◆ WHAT IS BEING ASKED ◆
Transcribe the records verbatim, images excluded.

[DATA SUPPLIED — start]

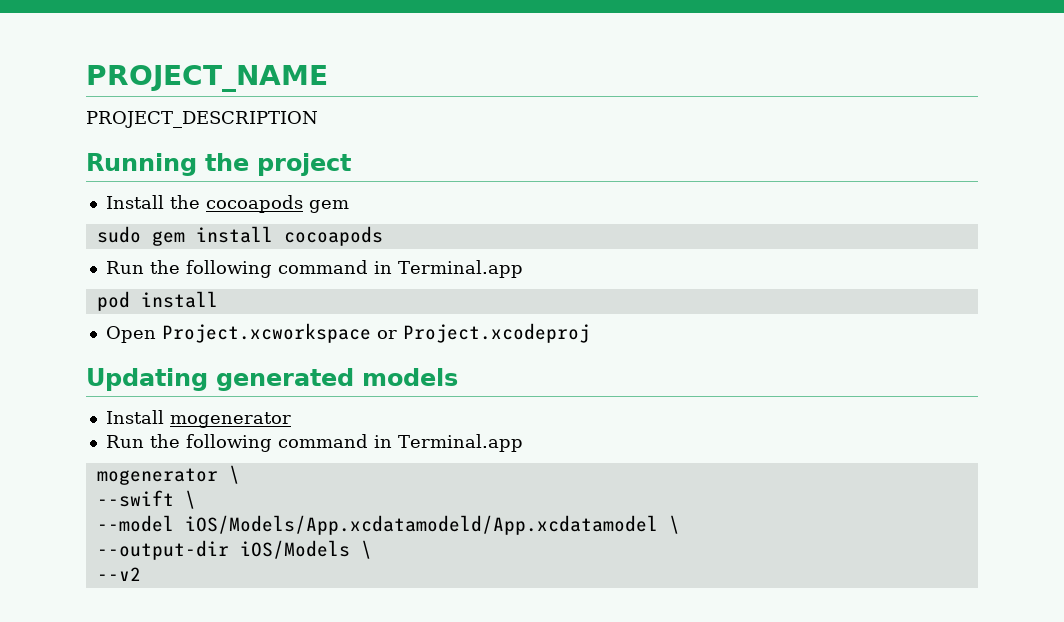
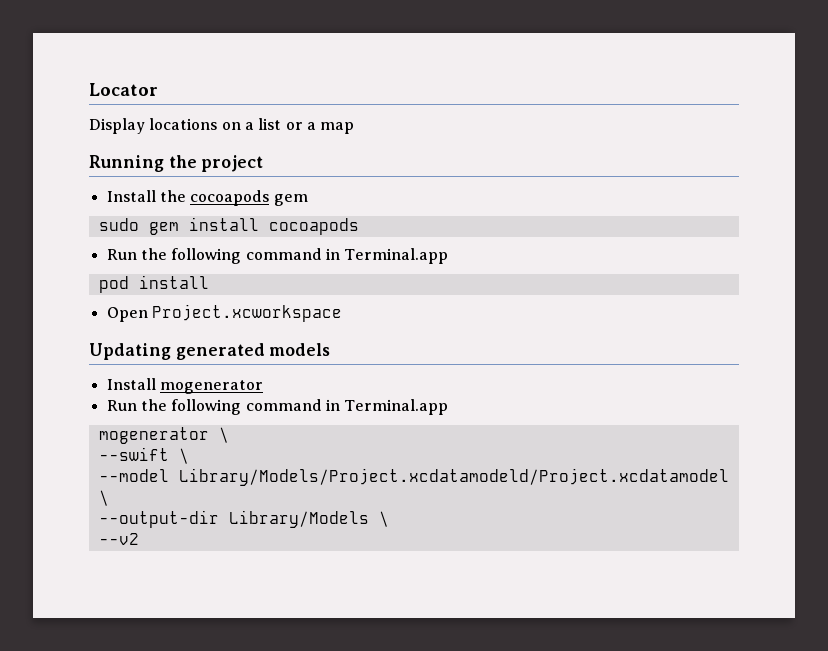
[86,65,328,92] [86,111,318,128] PROJECT_NAME // PROJECT_DESCRIPTION -> [89,83,158,96] [89,118,355,134] Locator // Display locations on a list or a map
[376,323,590,343] or Project.xcodeproj -> (342, 313) none
[184,515,658,535] iOS/Models/App.xcdatamodeld/App.xcdatamodel -> [178,468,729,486] Library/Models/Project.xcdatamodeld/Project.xcdatamodel
[239,540,350,559] iOS/Models -> [228,510,369,528] Library/Models

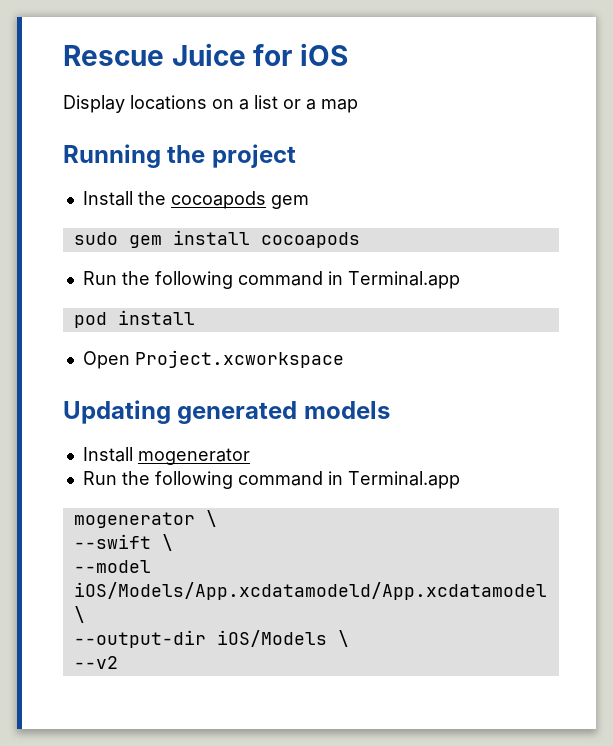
[89,83,158,96] Locator -> [63,43,348,66] Rescue Juice for iOS
[178,468,729,486] Library/Models/Project.xcdatamodeld/Project.xcdatamodel -> [73,582,547,600] iOS/Models/App.xcdatamodeld/App.xcdatamodel
[228,510,369,528] Library/Models -> [216,630,327,647] iOS/Models

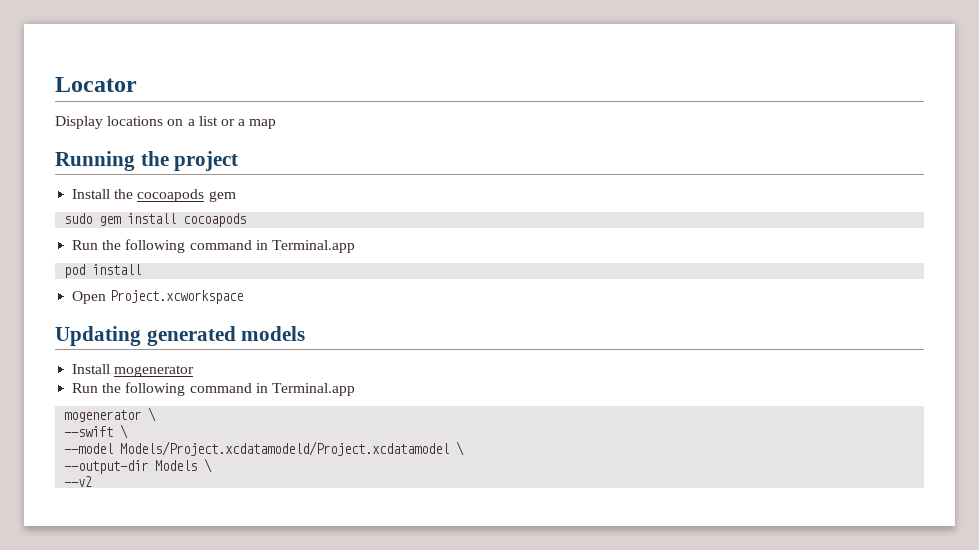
[63,43,348,66] Rescue Juice for iOS -> [55,77,137,92] Locator
[73,582,547,600] iOS/Models/App.xcdatamodeld/App.xcdatamodel -> [120,441,450,456] Models/Project.xcdatamodeld/Project.xcdatamodel
[216,630,327,647] iOS/Models -> [155,460,198,471] Models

[DATA SUPPLIED — finish]

◆ EXPECTED ANSWER ◆
[86,65,328,92] [86,111,318,128] PROJECT_NAME // PROJECT_DESCRIPTION -> [89,83,158,96] [89,118,355,134] Locator // Display locations on a list or a map
[376,323,590,343] or Project.xcodeproj -> (342, 313) none
[184,515,658,535] iOS/Models/App.xcdatamodeld/App.xcdatamodel -> [178,468,729,486] Library/Models/Project.xcdatamodeld/Project.xcdatamodel
[239,540,350,559] iOS/Models -> [228,510,369,528] Library/Models

[89,83,158,96] Locator -> [63,43,348,66] Rescue Juice for iOS
[178,468,729,486] Library/Models/Project.xcdatamodeld/Project.xcdatamodel -> [73,582,547,600] iOS/Models/App.xcdatamodeld/App.xcdatamodel
[228,510,369,528] Library/Models -> [216,630,327,647] iOS/Models

[63,43,348,66] Rescue Juice for iOS -> [55,77,137,92] Locator
[73,582,547,600] iOS/Models/App.xcdatamodeld/App.xcdatamodel -> [120,441,450,456] Models/Project.xcdatamodeld/Project.xcdatamodel
[216,630,327,647] iOS/Models -> [155,460,198,471] Models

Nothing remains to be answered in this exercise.